Semantics of a resource, that we will express as ontology (see before), can be specified at different levels, e.g. per API, per data set of a resource, or a common information model of various APIs or data sets (Erl, 2005) . We propose to construct a networked ontology (Noy & McGuiness, 2011) based on matching and linking different ontologies (Euzenat & Shvaiko, 2010) . Resources can express their data sets in a common ontology if they all have data in the same domain, e.g. logistics, energy, and health. Most business ontologies can be matched or linked, since organisations exchange value based on services (Spohrer, May 2009) . Semantics can be developed with tools like Protégé and TopBraid Composer, where the latter can also be applied to automatically construct an OWL representation of an XSD. Such an OWL representation of an XSD has to be matched to a networked ontology. SPARQL Inference Notation (SPIN), a recommendation of the World Wide Web Consortium, can represent those mappings. On the other hand, a resource can also express its API in terms of ontology by for instance specifying its own ontology and generating an XSD of that API or implementing an RDF interface on top of its data.
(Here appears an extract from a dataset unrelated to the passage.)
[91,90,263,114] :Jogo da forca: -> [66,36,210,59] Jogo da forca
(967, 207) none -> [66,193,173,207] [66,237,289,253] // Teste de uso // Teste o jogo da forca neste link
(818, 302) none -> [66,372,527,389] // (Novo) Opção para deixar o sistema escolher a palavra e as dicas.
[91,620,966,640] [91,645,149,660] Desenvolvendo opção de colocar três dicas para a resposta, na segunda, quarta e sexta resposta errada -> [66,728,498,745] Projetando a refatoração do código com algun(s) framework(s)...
As we have seen, not only semantics and technical interface with communication protocols and Uniform Resource Locator (URL) are important, but also the annotation of resource and its data in terms of data quality (Zaveri, et al., 2013) and data policies including pricing and security. Linked data quality dimensions are context, trust, intrinsic dimensions, accessibility, representation, and dynamicity (Zaveri, et al., 2013) . These dimensions are further decomposed into for instance completeness, amount of data, and relevance of the retrieved data for contextual dimensions. They do not distinguish between parameters of a data resource and a data set, since for instance trust can be assigned to a resource and completeness to a data set. They also consider value assignment of these parameters by data users, whereas resources will also assign values like licensing and completeness to address issues like liability from a data governance perspective (Eckartz, et al., 2014) . Further research is required with respect to metadata of resources and data sets and annotation mechanisms by a resource and data user(s). From the perspective of a data user, particular metadata is required to clean the data, whereas a user assigns this metadata based on machine learning technology (Lehman, 2009) . A feedback to a resource might improve data quality creating mechanisms similar to Zoover or used by AirBnB common to travel and leisure. Research is also required whether annotations are specific to each instance of a data set collected from a resource, i.e. each instance of a data set is diffeerent, or it can be annotated for all instances.
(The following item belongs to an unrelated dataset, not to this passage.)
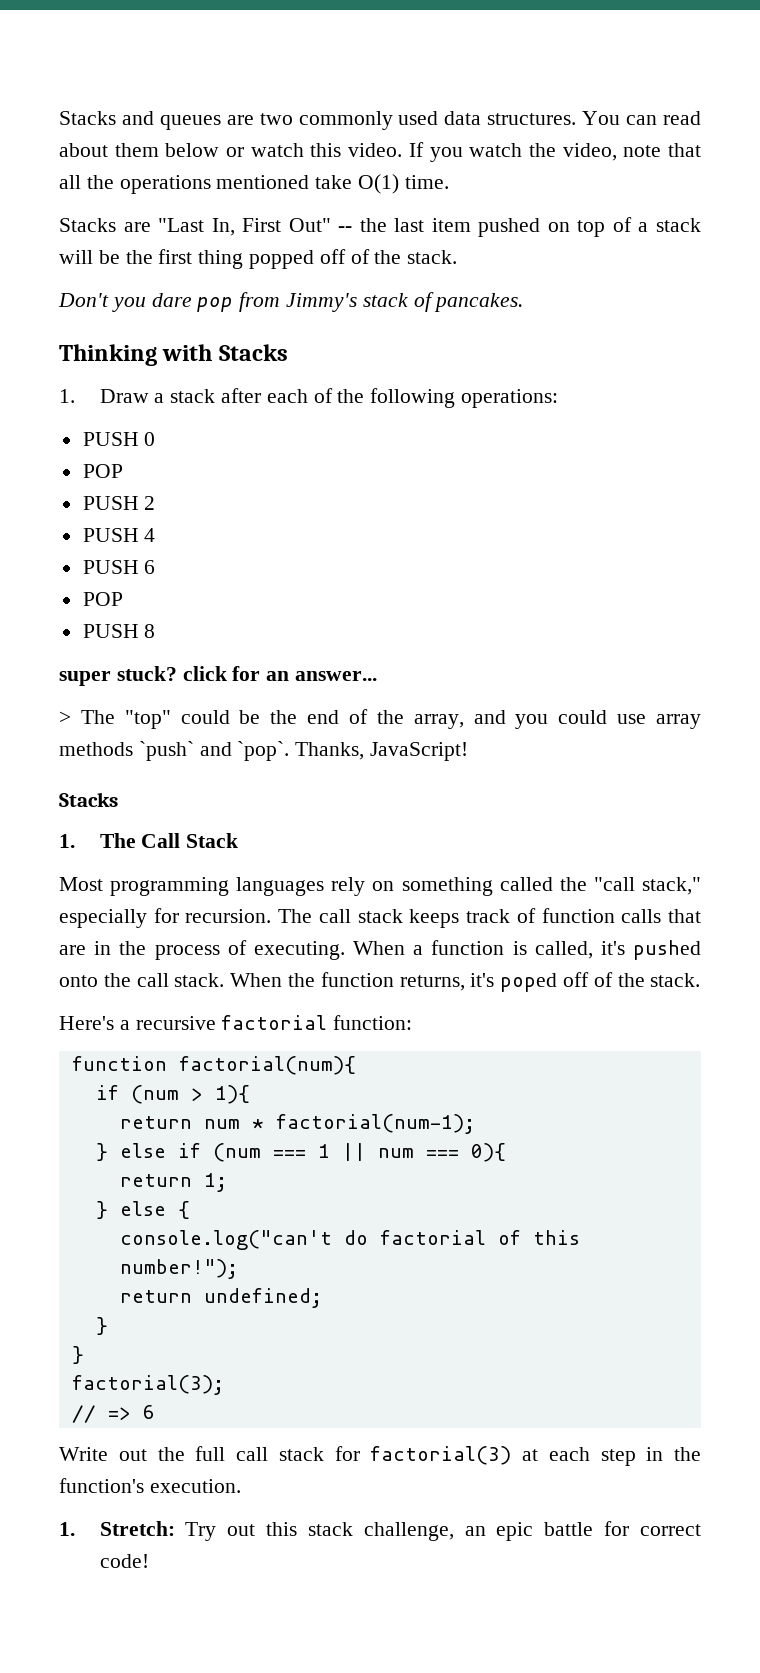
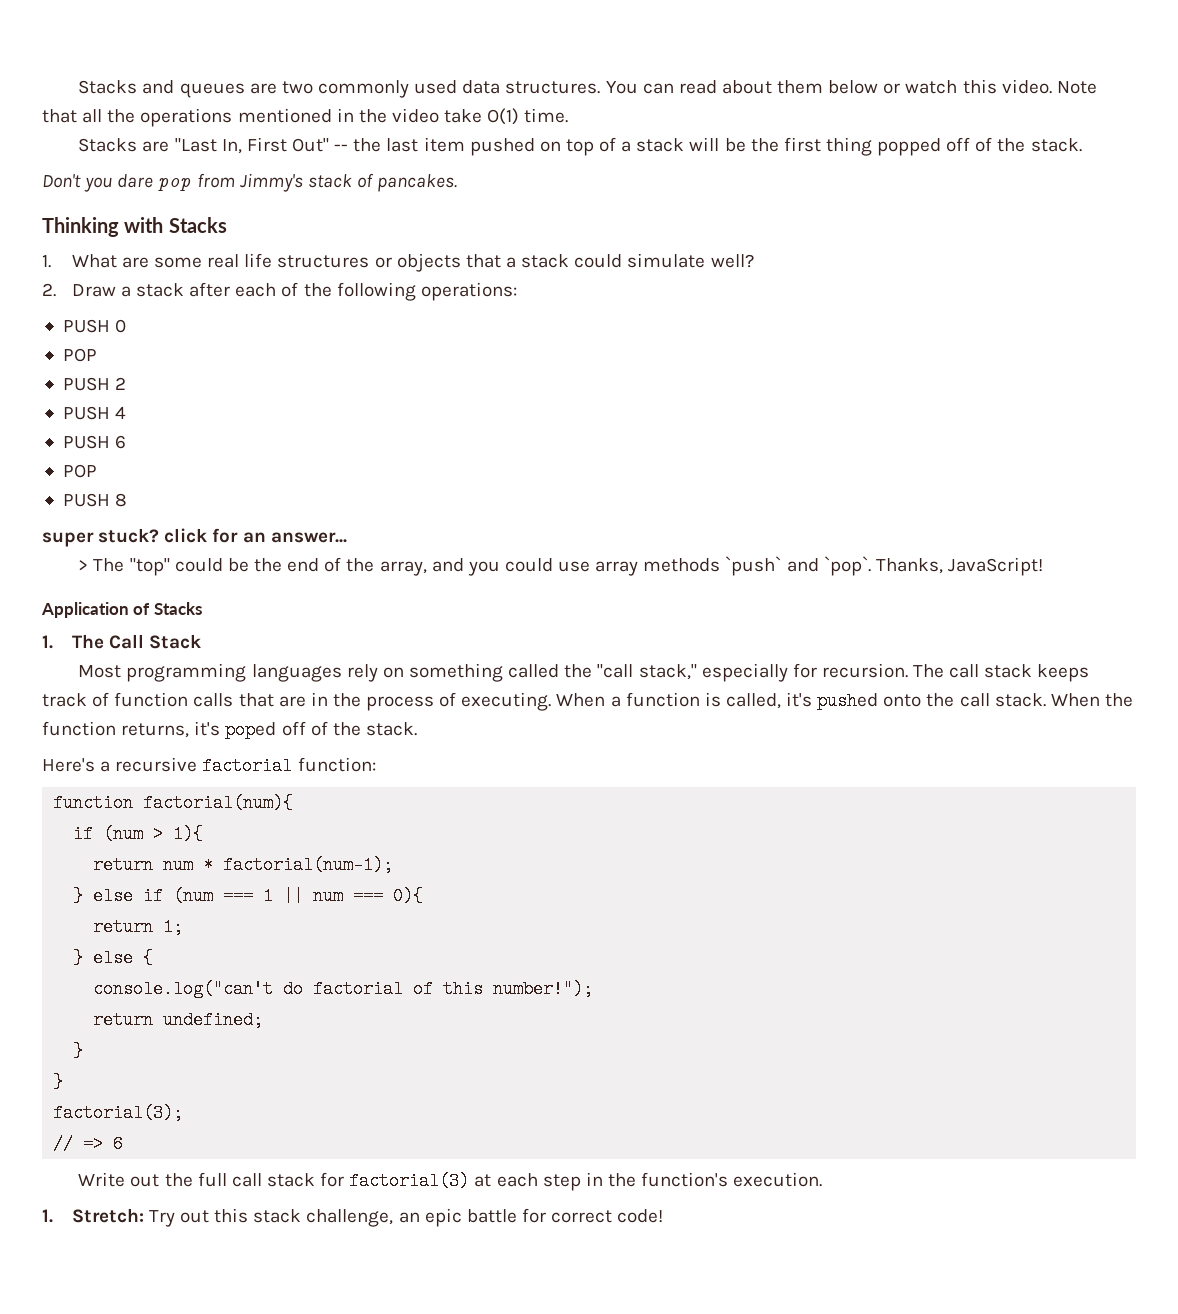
[408,142,662,162] If you watch the video, note -> [1056,81,1097,94] Note
(310, 182) none -> [336,108,439,123] in the video
(75, 396) none -> [71,253,754,272] [42,283,56,297] What are some real life structures or objects that a stack could simulate well? // 2.
(469, 751) none -> [41,602,151,618] Application of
In open data communities, platforms like CKAN or WSO2 API manager are applied as registries, whereas the functionality of these platforms differs (Hofman & Rajagopal, 2014) . These platforms do not support semantics or annotation of APIs of data sets. They support data providers in publishing their APIs; searching for proper data sets is by browsing through an a huge collection, possibly grouped in some reasonable way like geographical data sets.

Queries can also be expressed in semantics using for instance SPARQL. Such a query might retrieve one or more URLs of data sets or resources with a required annotation or to decompose the query into queries directly to two or more resources (query federation). The latter might result in a particular sequencing in which these resources should be queried, also including functionality like combining data sets of different resources to one or validating consistency across data sets of different resources. Such sequencing is represented by a (data) workflow with particular data manipulation functions (see next section). A data collection strategy might provide rules that govern the data workflow. These rules are for further research.
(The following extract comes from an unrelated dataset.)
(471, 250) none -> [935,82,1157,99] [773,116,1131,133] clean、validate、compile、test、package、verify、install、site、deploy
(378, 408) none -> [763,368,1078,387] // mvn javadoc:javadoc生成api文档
3.2. A data collection engine

The objective of a data collection engine is to homogenise data of heterogeneous data sets, potentially link or fuse those data sets, and improve data quality (see before). Data collection utilizes one or more of the three mechanisms mentioned before (Heath & Bizer, 2011) . A data collection engine has to deal with different quality of data sets provided. It has to support a data collection strategy that addresses aspects like ‘inconsistency’ by fusing data of two or more resources and ‘trustworthiness’ as part of ‘provenance’ (Zaveri, et al., 2013) by validating the content of one data set of a resource against a similar data set of one or two other resources.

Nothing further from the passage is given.